[SOURCE MATERIAL — start]

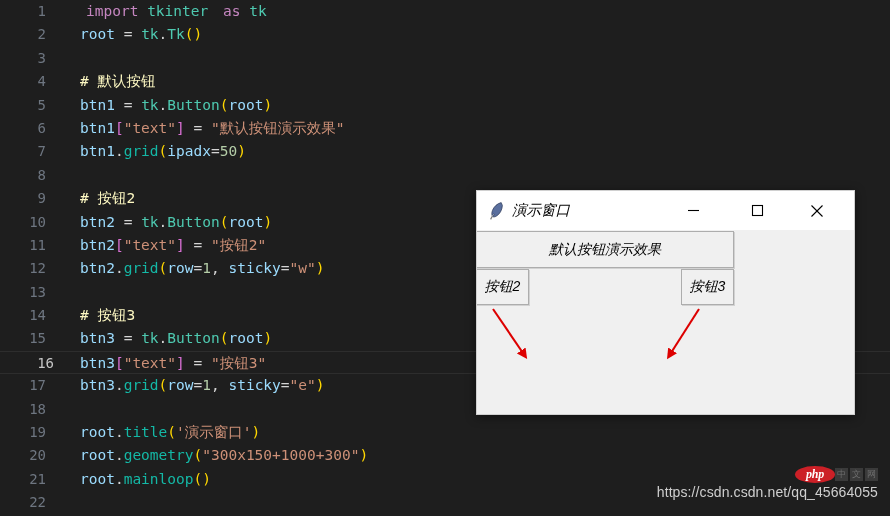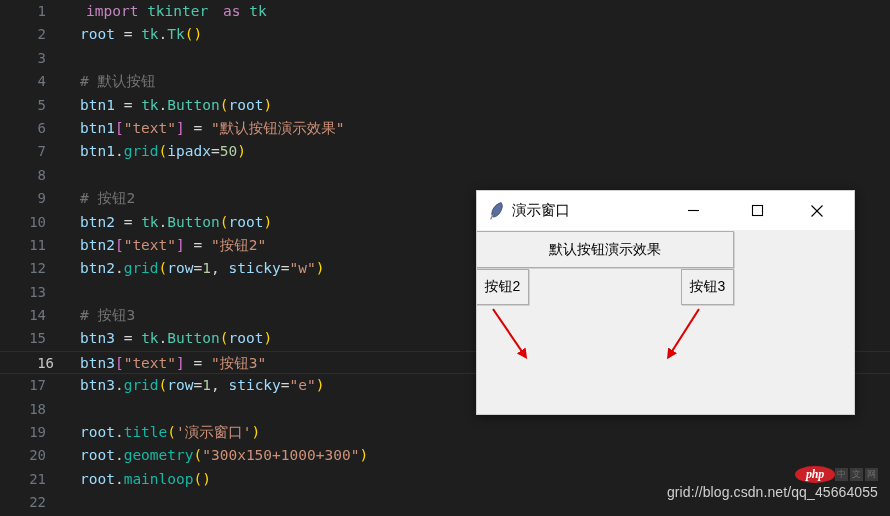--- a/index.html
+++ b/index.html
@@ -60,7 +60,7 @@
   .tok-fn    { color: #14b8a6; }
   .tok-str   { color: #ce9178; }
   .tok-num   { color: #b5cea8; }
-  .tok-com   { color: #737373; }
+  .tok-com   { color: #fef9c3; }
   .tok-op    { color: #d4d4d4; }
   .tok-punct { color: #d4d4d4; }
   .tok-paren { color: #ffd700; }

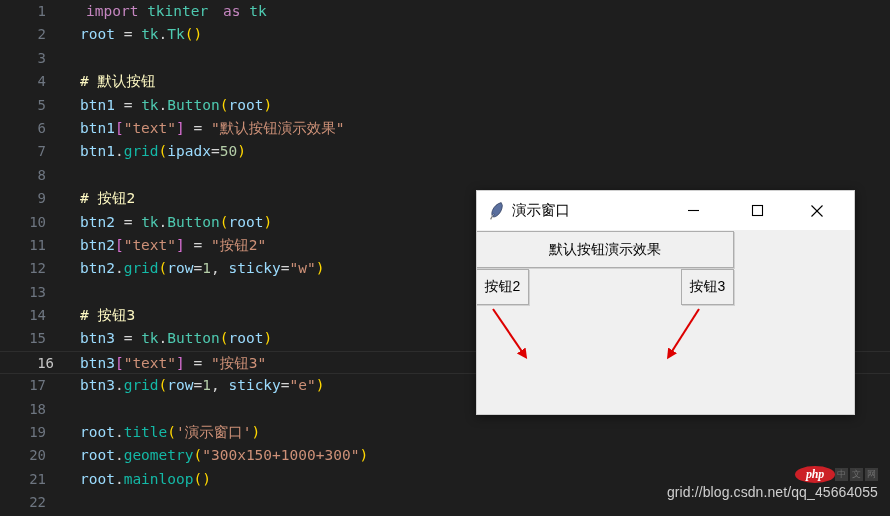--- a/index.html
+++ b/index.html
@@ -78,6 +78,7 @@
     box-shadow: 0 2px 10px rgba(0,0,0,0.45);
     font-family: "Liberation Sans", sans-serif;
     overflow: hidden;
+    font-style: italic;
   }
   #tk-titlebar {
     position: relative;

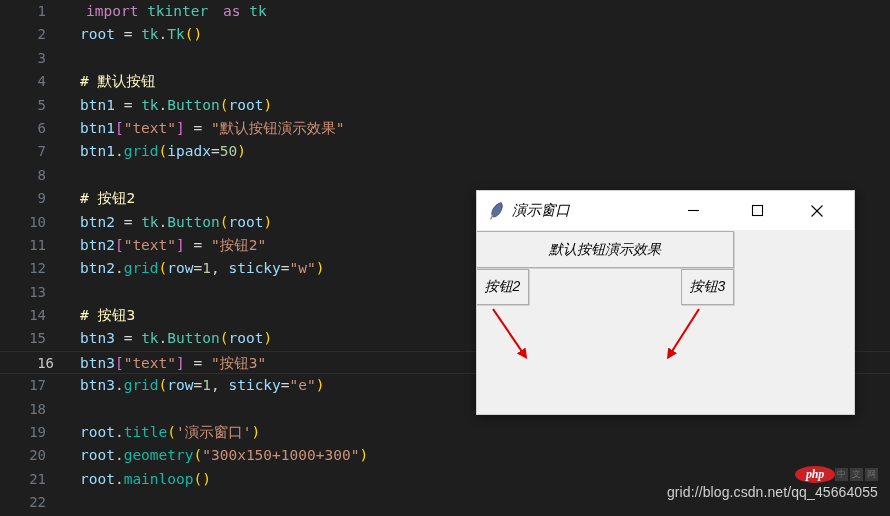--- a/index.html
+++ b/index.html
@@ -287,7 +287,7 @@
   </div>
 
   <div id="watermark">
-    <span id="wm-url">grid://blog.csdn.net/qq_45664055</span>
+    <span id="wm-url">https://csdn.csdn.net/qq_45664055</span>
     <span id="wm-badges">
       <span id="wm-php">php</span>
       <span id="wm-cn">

[SOURCE MATERIAL — finish]

WHAT NEEDS TO BE DONE —
From the data above, copy each line with the string "csdn" in it.

PROBLEM SOLUTION —
-    <span id="wm-url">grid://blog.csdn.net/qq_45664055</span>
+    <span id="wm-url">https://csdn.csdn.net/qq_45664055</span>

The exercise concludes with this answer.